Site Building Tips

What makes a site good

Content is king

Good websites have several things in common. First and foremost is content. Content is king. Designers talk about 'stickiness' to indicate that a site attracts repeat visitors. There are classes and books that tell site designers to include things that are fun and visually appealing, but every site that has regular repeat visitors has them because it offers things that they want to spend time on. Such things are content.

It must first work

Good sites work well for most visitors. This means that your site should not incorporate things that only work for visitors on a specific platform. Excluding visitors without Flash or without VBScript or by their browser identification is wrong, wrong, wrong! Some users, particularly those who are most likely to be good visitors, will deliberately disable some of these types of content. It is best to not rely on these technologies whenever possible. When you absolutely must rely on them, you should include alternate code that will inform users without it about their lack

Speed matters

Many people still use dial-up to access the Internet. When these visitors visit your web page, if it takes longer than 30 seconds to load, you will have a dissatisfied visitor. If at all possible, you should design your website to provide the content first and the more time consuming elements second. It is possible to design very good pages with very little download time, but it does take some effort.

How to make the site work

First, foremost, do not rely on anything but standard html for essential functions. Whenever possible, include notes indicating what is needed if it is not present. You can warn non-javascript users for example that they need javascript, put in alt tags for flash and even check for cookies if care is taken.

Try to put all the most popular content within three clicks of the main page.

Include descriptive references for all links, and avoid the "click here" link.

Use redirects to replace pages that are moved or removed from the site. A meta-refresh redirect is simple, 30x redirects are better. It is relatively easy to use a PHP redirect to combine the two and presents a better experience than 404 errors.

Do NOT rely on the display as you see it in your browser. At the very least load it in at least Mozilla Firefox and Internet Explorer. It is essential that you have a website that will work with most browsers unless you are providing the browser to all the visitors.

Images are to present pictures, not text. Do not try to present text inside of images except in the case of very small buttons which should have a descriptive tag.

Do NOT use fonts that visitors might not have. Many sites that are created by novice web developers fall into the trap of using fonts that are only available on Windows, or worse yet, on their own computer! You should view your site with 'seriv' and 'san-serif' alone if possible, then with the fonts that are widely available or at least in the core fonts list.

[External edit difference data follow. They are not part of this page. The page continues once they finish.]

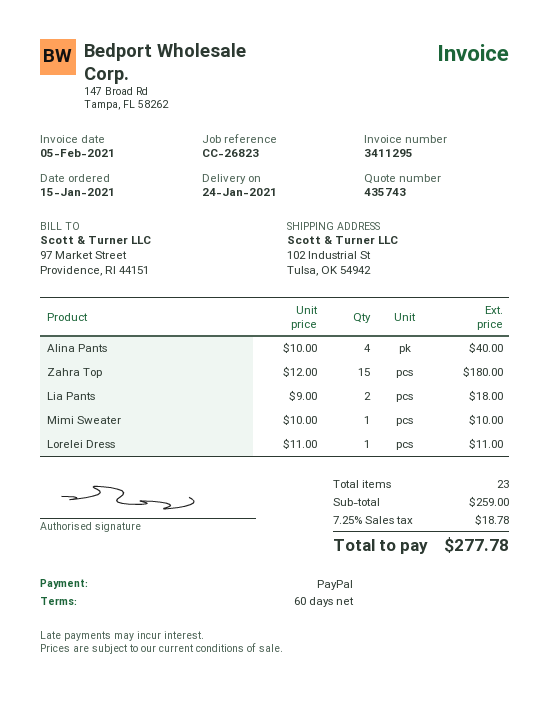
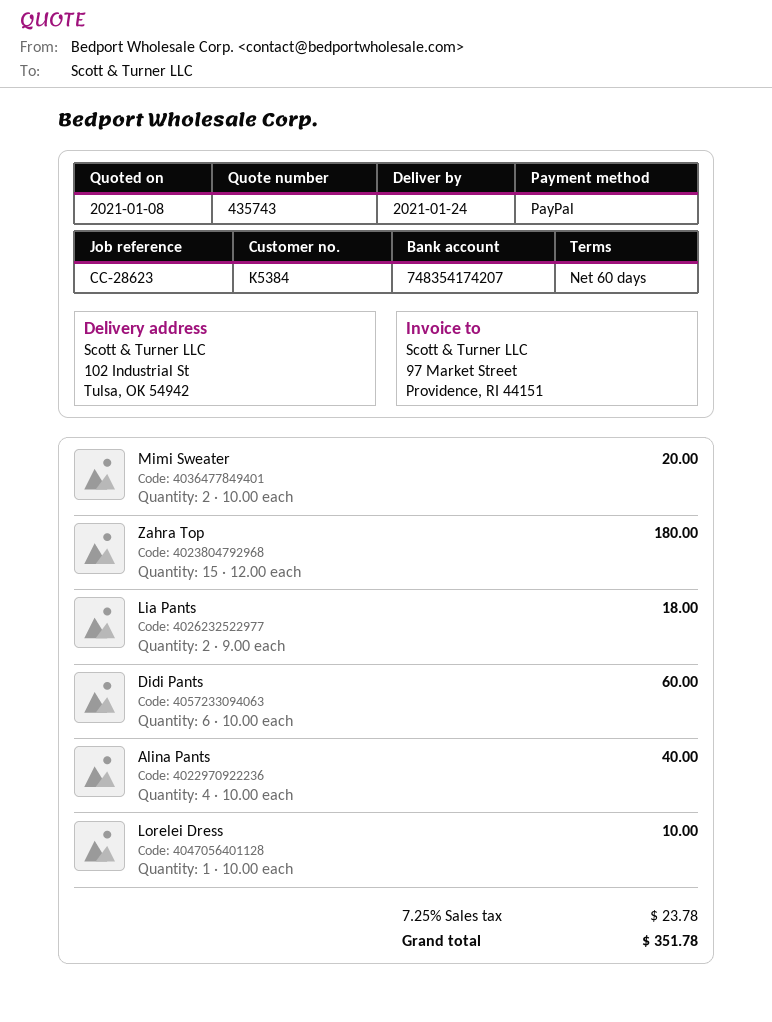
reference: CC-26823 -> CC-28623
Mimi Sweater: 1 x 10.00 = 10.00 -> 2 x 10.00 = 20.00
Lorelei Dress: 1 x 11.00 = 11.00 -> 1 x 10.00 = 10.00
Didi Pants: none -> 6 x 10.00 = 60.00
tax: 7.25% = 18.78 -> 7.25% = 23.78
total: 277.78 -> 351.78

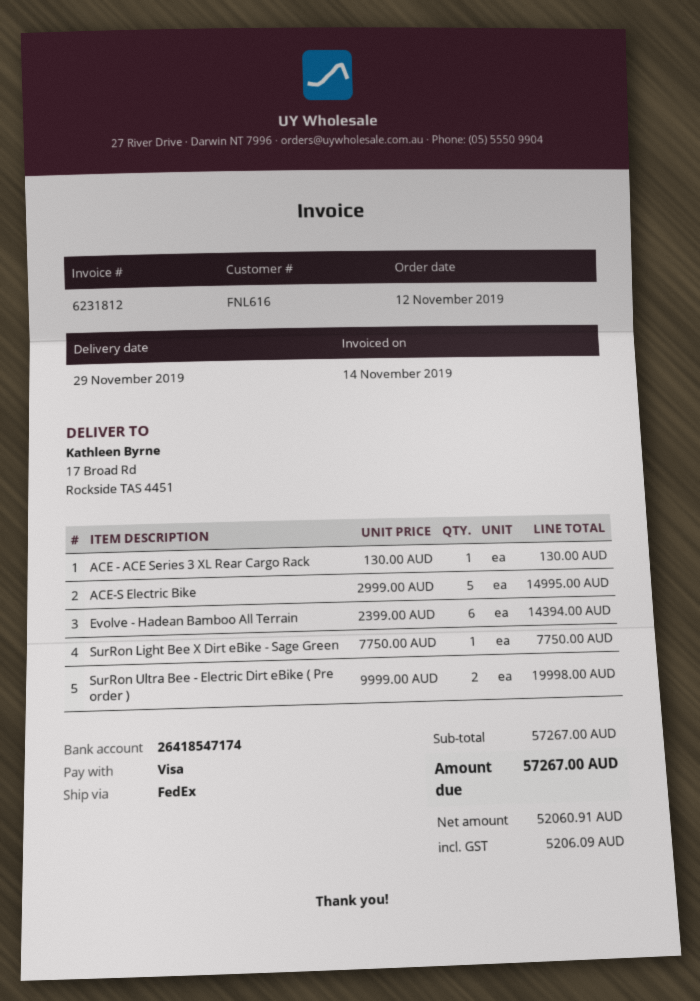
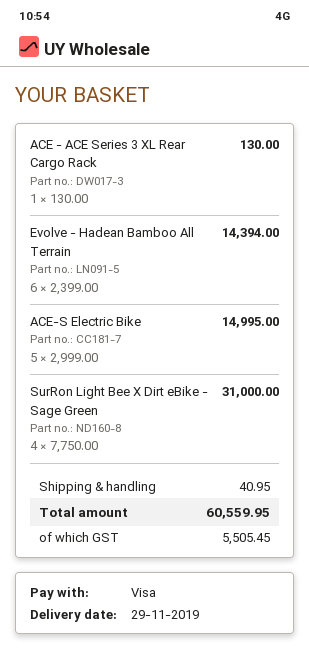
SurRon Light Bee X Dirt eBike - Sage Green: 1 x 7750.00 = 7750.00 -> 4 x 7750.00 = 31000.00
SurRon Ultra Bee - Electric Dirt eBike ( Pre order ): 2 x 9999.00 = 19998.00 -> none
shipping: none -> 40.95
tax: 5206.09 -> 5505.45
total: 57267.00 -> 60559.95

Try the page at various displays to ensure that it handles resizing gracefully. Pages that are sized for only one display are invariably poorly displayed to many people. Ideally your page should work for any display size, but at the very least for widths from 800 pixels to 1280 and for heights from 600 to infinity.

Avoid putting primary content in PDF and do not use Word documents if at all possible. PDF is a very good format for storing documents on disk, but it is not a substitute for HTML content. PDFs can be converted to PNG files if you want to present the information online. At the very least, if you must provide documents in PDF, provide a description of the document so that the visitor does not waste time downloading a document to see what it contains. It should also be noted, PDF is not a read only format unless you are using document signing techniques.

Check your HTML for validity. There is a free html validity check at http://validator.w3.org and a variety of free tools as well. Firefox has an add-on called HTML Validator which is very handy and most design tools have built in validators.

How to build an attractive site

Use CSS! CSS, or Cascading Style Sheets, are the way that your web documents should be formatted to appear as desired. They come in a wide variety of complexity, but good design will use one or two external stylesheets for for the entire site. It will allow the visitor to download the sheet once and save bandwidth for both your hosting and also for the visitor. It will also make it easy for you to change portions of the site's look and feel as you need to.

Be careful of colors. Colorblind people should be able to navigate your site and people with a sense of taste should be able to stand to look at it.

Avoid FrontPage as it is notorious for including code that will not work in anything but a few versions of Internet Explorer and FrontPage is no longer supported by Microsoft. As an alternative, consider Nvu if you need an easy way to build pages.

More is not better! Every page should have a purpose. Do not try to put everything into your page, it is best if all the content of most pages can be seen on a single screen.

Those pictures are only amusing to you. If you have funny images or movies, do not put them on the front page and if possible, break them up into separate categories or even pages. If your site is image intensive, use thumbnails, and do not mistake resizing in a browser with HTML as a thumbnail.

If at all possible, view your site from a library or Internet Cafe computer to be sure that what looks good to you, also looks good to the average visitor.